Patience Is Shah's Virtue - by Eric Mitchell

By any measure owner Kaleem Shah is having a remarkable year. The native of Bellary, India, has had nine stakes winners this year, seven of which have been in graded stakes including two grade Is. The weekend of July 26-27 provided the best example of the kind of hot streak Shah is riding.

On July 26 at Del Mar, Shah’s Fed Biz won the grade II San Diego Handicap wire-to-wire in track-record time by 51⁄4 lengths. The 5-year-old son of Giant’s Causeway stopped the timer after 11⁄16 miles in 1:41, which was .48 seconds faster than the previous record set by Zenyatta in 2008. Fed Biz was a $950,000 yearling purchase that Bob Baffert and bloodstock agent Donato Lanni spied in the 2010 Keeneland September sale. By winning the San Diego, the colt captured his third graded stakes and now has earnings of nearly $660,500.

Shah then flew cross-country to be at Monmouth Park the next day to watch Bayern, a 3-year-old son of Offlee Wild, compete in the $1 million William Hill Haskell Invitational Stakes (gr. I), which unfolded like a replay of the San Diego. Bayern went immediately to the front and stayed there throughout. He pulled away from all challengers in the stretch to win by 71⁄4 lengths, going the 11⁄8 miles in 1:47.82.

Going to Monmouth for a $1 million race was not as straightforward a decision as might be expected. Shah was already in California with his family to watch the San Diego, and he had a live entry in the weekend’s other grade I race, the $300,000 Bing Crosby Stakes at Del Mar. Declassify was coming into the Bing Crosby off a gutsy victory in the Triple Bend Stakes (gr. I) and was second-choice in the field behind Goldencents. In the end, Shah’s family decided to stay at Del Mar while he headed to the Haskell.

Declassify did not get a clean break in the Bing Crosby and quickly fell behind in the six-furlong event. The 4-year-old son of Orientate would never be a factor and finished last.

“This is a very humbling sport,” Shah said. “(Declassify) didn’t leave the gate running and soon all chances are gone. But it is the nature of the game; you have to accept the highs and lows and be thankful for what you have.”

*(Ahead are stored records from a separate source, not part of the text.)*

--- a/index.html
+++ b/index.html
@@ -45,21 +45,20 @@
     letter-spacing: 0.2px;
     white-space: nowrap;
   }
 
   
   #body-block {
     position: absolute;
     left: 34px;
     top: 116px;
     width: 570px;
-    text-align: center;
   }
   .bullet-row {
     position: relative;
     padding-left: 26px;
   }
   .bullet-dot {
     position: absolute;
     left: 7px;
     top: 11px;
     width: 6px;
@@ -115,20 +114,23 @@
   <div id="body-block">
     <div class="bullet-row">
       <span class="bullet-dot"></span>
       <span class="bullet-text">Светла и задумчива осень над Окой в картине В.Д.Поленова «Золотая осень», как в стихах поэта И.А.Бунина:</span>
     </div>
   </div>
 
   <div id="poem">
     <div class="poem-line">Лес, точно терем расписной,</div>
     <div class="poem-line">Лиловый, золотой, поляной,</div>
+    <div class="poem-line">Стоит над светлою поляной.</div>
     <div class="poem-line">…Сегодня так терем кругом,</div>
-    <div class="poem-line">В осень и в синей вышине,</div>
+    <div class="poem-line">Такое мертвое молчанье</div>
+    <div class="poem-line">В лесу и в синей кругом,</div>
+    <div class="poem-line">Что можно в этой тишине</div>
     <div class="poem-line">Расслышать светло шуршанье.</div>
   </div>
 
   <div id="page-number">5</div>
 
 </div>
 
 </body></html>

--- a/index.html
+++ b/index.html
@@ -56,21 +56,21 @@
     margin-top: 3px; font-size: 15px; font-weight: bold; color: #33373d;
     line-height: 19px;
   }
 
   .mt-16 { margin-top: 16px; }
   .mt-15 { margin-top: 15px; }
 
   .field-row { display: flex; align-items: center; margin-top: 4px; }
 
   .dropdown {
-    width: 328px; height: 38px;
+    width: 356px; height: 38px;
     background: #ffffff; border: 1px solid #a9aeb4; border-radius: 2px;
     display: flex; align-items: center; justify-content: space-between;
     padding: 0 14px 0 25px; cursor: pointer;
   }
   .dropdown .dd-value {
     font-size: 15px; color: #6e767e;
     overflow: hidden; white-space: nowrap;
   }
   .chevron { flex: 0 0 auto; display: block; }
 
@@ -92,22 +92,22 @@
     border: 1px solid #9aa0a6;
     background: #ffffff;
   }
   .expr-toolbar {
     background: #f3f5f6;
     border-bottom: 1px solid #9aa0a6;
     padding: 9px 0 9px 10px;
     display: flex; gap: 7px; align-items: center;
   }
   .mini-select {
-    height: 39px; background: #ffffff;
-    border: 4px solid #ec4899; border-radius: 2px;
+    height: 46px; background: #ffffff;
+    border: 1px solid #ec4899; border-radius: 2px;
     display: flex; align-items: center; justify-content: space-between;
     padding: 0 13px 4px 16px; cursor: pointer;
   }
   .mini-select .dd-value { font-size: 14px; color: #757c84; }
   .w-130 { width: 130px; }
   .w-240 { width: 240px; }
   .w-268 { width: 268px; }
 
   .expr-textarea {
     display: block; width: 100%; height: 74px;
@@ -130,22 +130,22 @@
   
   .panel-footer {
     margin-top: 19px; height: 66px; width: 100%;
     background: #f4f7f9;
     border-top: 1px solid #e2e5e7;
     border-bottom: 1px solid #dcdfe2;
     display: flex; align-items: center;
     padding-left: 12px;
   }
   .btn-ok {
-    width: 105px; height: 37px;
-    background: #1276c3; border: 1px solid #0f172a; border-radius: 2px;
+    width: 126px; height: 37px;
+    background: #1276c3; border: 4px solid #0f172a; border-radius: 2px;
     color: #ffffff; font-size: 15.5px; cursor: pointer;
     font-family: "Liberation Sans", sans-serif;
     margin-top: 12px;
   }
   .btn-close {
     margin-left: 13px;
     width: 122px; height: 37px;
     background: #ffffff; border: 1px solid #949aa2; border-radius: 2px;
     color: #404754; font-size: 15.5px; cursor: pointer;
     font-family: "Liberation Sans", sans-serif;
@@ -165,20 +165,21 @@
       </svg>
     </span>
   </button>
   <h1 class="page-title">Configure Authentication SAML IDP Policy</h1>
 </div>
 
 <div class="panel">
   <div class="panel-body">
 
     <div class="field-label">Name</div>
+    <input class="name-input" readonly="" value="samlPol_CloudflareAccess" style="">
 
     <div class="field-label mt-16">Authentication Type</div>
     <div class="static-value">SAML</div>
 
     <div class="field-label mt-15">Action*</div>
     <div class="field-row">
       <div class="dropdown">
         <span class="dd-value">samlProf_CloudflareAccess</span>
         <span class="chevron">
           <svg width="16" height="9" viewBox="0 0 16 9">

Shah certainly recognizes his good fortune but doesn’t allow himself to get carried away. Too often he’s felt the sharp sting delivered by injuries, illness, and loss.

“I don’t get too upset when things go bad or we lose a race, and at the same time when you win, you don’t let yourself get too high. I just want all the horses to stay healthy,” Shah said. “As long as the horses stay sound, the wins will come.”

Shah gives a lot of credit for his good fortune to Baffert, more so for the trainer’s ability to spot a talented horse than for his training acumen.

“He is the best I know at picking out good horseflesh,” said Shah, who is the son of Majeed Shah, India’s most successful Thoroughbred trainer and two-time winner of India’s Triple Crown. Kaleem Shah knows racing in and out, still his father did everything he could to discourage Kaleem from getting involved in the sport. He recognized Kaleem’s strengths academically and didn’t see a future for him as a trainer.

“He let me focus on my studies and assumed after I started my own business that I would have the opportunity to come back to racing as an owner,” said Shah, who would create his own tech company named CalNet, a communications contracting firm that provides intelligence analysis and information technology to the federal government.

In 2008 Shah began buying horses with the help of Baffert and Lanni, who introduced the owner to the trainer.

Since Baffert and Lanni have been buying for him, Shah’s stable has had a stakes winner every year and has enjoyed a collective 26% win rate to date. In 2014 Shah and Baffert are winning at a phenomenal 41% clip. Through July 28, Shah is ranked sixth on the leading owners list with 18 wins and earnings of nearly $2,028,000. His horses have been in the money 57% of the time. Besides finding the right talent, Shah also recognizes the importance of giving his athletes time—time to grow, time to rest, time to heal the aches and pains of racing. Shah doesn’t mind waiting because he knows the time is a good investment.

“All the horses need some time,” he said. “If you don’t give them the time they need to come back and run their best, then they get hurt and that benefits nobody. I am a horse owner, an animal lover, and a racetracker, and the horses always come first.”